When Japan's US-drafted, pacifist Constitution came into effect two years after the country's defeat in World War II, a Japanese brass band marked the occasion by playing The Stars and Stripes Forever near the Imperial Palace.
That same day -- May 3, 1947 -- a former senior Japanese official committed suicide in shame over the document, which renounced war and placed sovereignty in the hands of citizens rather than an emperor worshipped as a living god.
Fifty-seven years later, as Japan's military heads for Iraq at the nudging of the US on its riskiest overseas mission since 1945, a consensus is emerging among politicians in favor of revising the constitution, not one word of which has been altered since enactment.
That itself is a sea change in a country where the security debate has long been constrained by the Constitution's famed Article 9, which renounces the right to wage war and, if taken literally, rules out the very notion of a standing army.

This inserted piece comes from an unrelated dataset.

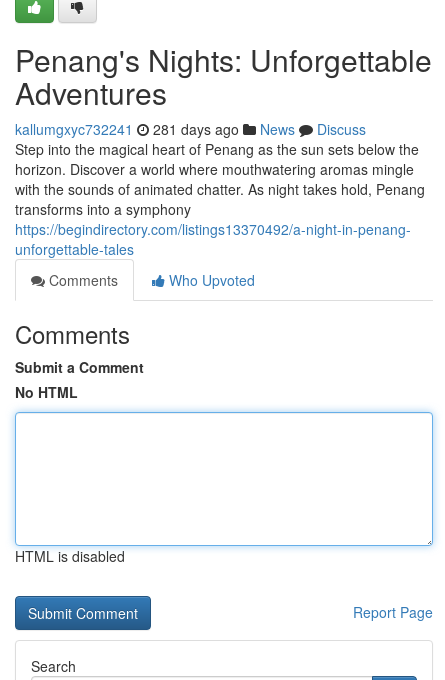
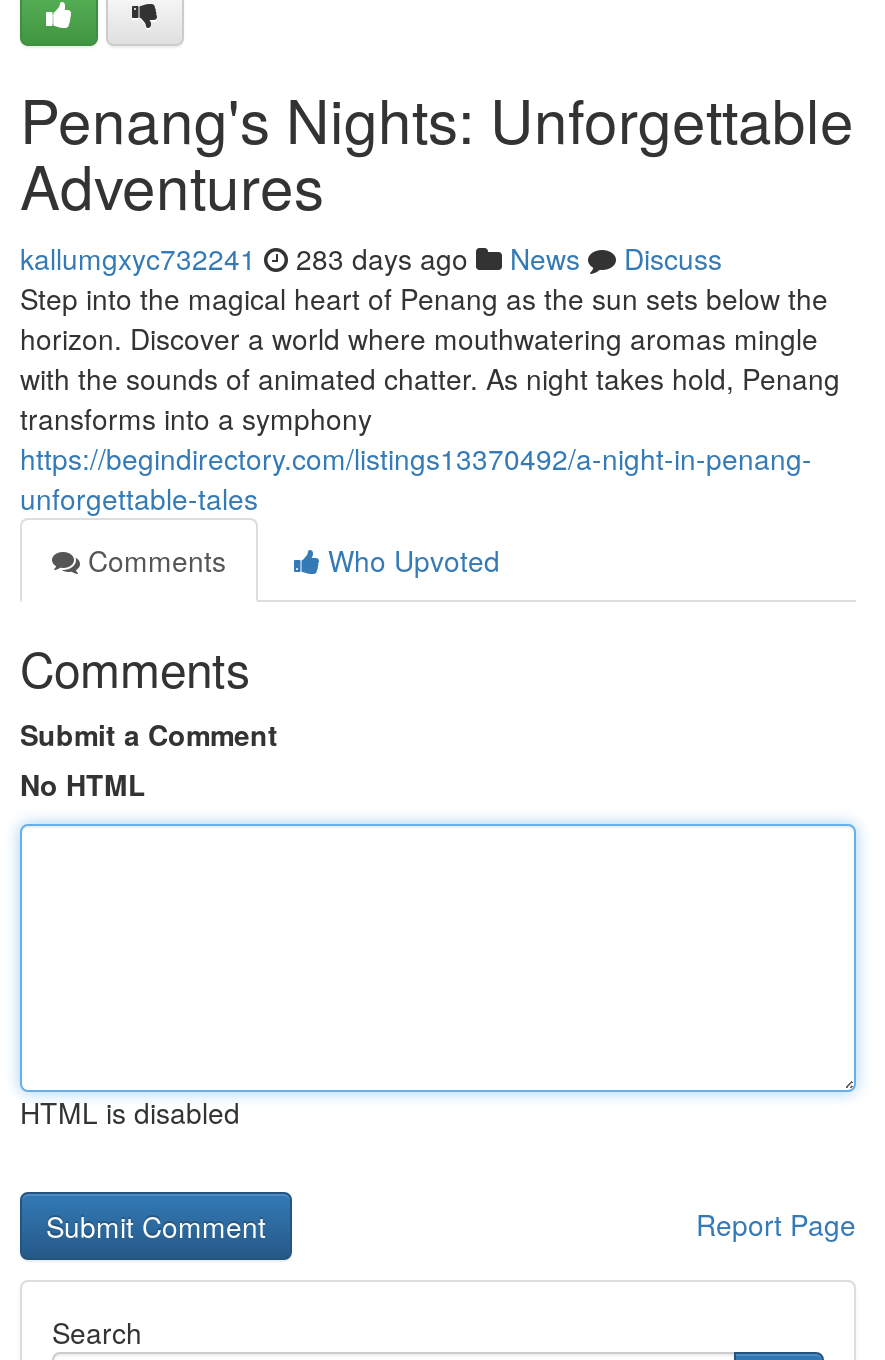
- kallumgxyc732241 281 days ago News Discuss
+ kallumgxyc732241 283 days ago News Discuss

"For much of the postwar era, the mere mention of tinkering with the Constitution was enough to bring down a government," noted the liberal-leaning Asahi newspaper this week.
"Now, the only apparent disagreement between the ruling Liberal Democratic Party and the main opposition Democratic Party of Japan is what revisions to make and when," the newspaper said.
Conservatives who have chafed for decades at the Constitution hope that a public increasingly worried about regional military threats, notably from North Korea, will back a revision.
But thrashing out specific amendments will be contentious.
"It will take five years at a minimum," Prime Minister Junichiro Koizumi, who favors revising Article 9 to resolve the ambiguous status of the Self-Defense Forces, as Japan's military is known, said this week.
Yesterday, Koizumi's Liberal Democratic Party (LDP) adopted a party platform including a plan to draft a bill to revise the Constitution by 2005 and a pledge to enact as soon as possible a law spelling out procedures for a referendum.
Amendments must be approved by two-thirds of both houses of parliament and a majority of voters in a national referendum.
The LDP's Buddhist-backed coalition partner, the New Komeito, is wary of revising the pacifist clause and a voter survey last year showed that only 42 percent of respondents were in favor.
But in a sign of the changing times, Naoto Kan, leader of the main opposition Democratic Party, called this week for a new Constitution written by the Japanese themselves.
Kan says that altering Article 9 requires winning the trust of Asian nations with bitter memories of World War II and the Japanese colonization that preceded it.
"If we revise the Constitution to allow the overseas dispatch of Self-Defense Forces, it will invite huge problems unless we create a relationship of trust with neighboring countries [and assure them] that Japan will not take actions like those in the 1930s," he said in an interview late last year.
The government has been stretching the limits of Article 9 for the past decade, most recently with the decision to dispatch ground troops to help rebuild Iraq.
An advance army team left yesterday for Iraq to act as scouts for a mission that could total some 1,000 personnel.
The debate, however, looks certain to go well beyond Article 9 to embrace issues of culture, rights and obligations.
The Constitution "focuses on universalism, peace, democracy, basic human rights, international cooperation. In that sense, it is a fine Constitution," said Okiharu Yasuoka, head of an LDP panel on constitutional reform.
"But it also worked to exclude everything Japanese," Yasuoka said, adding a revised constitution should incorporate Japanese tradition and cultural values such as "wa," or harmony.
Proponents of such revisions argue they would help halt such social ills as rising crime and a breakdown in school discipline.